密告者は毎週木曜、裁判所裏の公衆電話からかけてきた。

男は声を低く変え、進行中の贈収賄裁判について、証拠の隠し場所を教えた。情報は正確だった。一方、裁判所の清掃員は無口な老人で、電話が鳴る時刻になると必ず東棟の廊下を磨いていた。勤務記録も同僚の証言もあり、二人に接点はないと思われた。

気になったのは、密告者の声の奥で三回ずつ響く金属音だった。清掃員の鍵束も、歩くたび同じ間隔で三回鳴る。もう一つ、受話器から微かに漂う檜の匂いが、清掃員の使う床用洗剤と同じだった。

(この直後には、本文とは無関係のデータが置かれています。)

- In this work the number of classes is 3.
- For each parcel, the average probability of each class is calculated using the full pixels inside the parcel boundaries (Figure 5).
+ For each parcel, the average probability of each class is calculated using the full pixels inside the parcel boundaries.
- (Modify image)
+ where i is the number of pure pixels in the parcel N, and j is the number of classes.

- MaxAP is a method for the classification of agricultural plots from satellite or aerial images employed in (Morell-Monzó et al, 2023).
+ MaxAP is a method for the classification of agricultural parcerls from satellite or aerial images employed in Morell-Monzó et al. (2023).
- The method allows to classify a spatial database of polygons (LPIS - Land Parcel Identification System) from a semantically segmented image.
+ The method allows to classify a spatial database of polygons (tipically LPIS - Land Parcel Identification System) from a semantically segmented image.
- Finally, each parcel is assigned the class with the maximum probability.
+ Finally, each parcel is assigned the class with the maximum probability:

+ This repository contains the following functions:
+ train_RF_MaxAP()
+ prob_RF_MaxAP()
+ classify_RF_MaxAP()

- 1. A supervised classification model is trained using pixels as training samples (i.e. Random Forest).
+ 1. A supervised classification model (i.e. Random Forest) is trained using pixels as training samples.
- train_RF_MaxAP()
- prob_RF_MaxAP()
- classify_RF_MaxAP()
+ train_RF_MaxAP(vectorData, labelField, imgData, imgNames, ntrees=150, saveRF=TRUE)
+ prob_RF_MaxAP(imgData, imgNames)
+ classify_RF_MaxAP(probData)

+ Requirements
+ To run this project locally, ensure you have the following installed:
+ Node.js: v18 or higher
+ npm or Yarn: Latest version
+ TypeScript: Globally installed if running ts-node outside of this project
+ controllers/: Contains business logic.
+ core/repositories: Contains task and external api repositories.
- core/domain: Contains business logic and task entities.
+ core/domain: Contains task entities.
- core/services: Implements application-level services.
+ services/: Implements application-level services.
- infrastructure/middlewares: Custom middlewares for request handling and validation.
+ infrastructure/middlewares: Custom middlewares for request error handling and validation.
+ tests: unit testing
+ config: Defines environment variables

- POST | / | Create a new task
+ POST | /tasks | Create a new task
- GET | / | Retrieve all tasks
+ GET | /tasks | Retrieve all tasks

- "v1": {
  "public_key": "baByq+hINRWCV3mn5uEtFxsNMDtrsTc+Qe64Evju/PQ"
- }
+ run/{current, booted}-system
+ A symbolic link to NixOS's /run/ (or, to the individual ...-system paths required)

密告によって、被告側の書庫から帳簿が発見された。だが帳簿の紙は新しく、数年前の記録にしては変色がない。誰かが裁判所内へ偽の証拠を持ち込み、密告で見つけさせている。

公衆電話の硬貨返却口には、毎回きれいに磨かれた十円玉が一枚残された。清掃員のカートにも、床の傷を測るための同じ年代の十円玉が多数入っていた。本人に尋ねると、耳が遠いふりをして紙へ「拾っただけ」と書いた。その筆跡には、密告文の宛名と同じ右上がりの癖があった。

裁判所の出入口記録では、密告者の電話中、清掃員は確かに館内にいる。だから皆は共犯を想定した。私は逆に、電話口に人がいるという前提を疑った。

木曜、私は公衆電話の前で待たず、東棟の廊下へ向かった。清掃員はモップを動かしていた。遠くで電話が鳴り、捜査官が受話器を取る。密告者の声が始まった瞬間も、清掃員は私の目の前にいた。

同僚たちは彼の潔白を確信した。だが私は、清掃用カートの蓋を開けた。中には携帯送信機と、低く加工した声を時刻通りに公衆電話へ流す装置がある。鍵束の音まで録音されていた。

「密告者は今、電話の向こうにいる」と清掃員は筆談した。彼は声を失った老人だと思われていた。

私は装置を止めた。

「では、話してもらいましょう」

清掃員は背を伸ばし、密告者と同じ低い声で舌打ちした。失声も老人の身振りも演技だった。

裁判所裏から電話をかける男と、廊下を磨く老人は二人ではない。公衆電話にいたのは録音で、本人はずっと私たちの足元を磨いていた。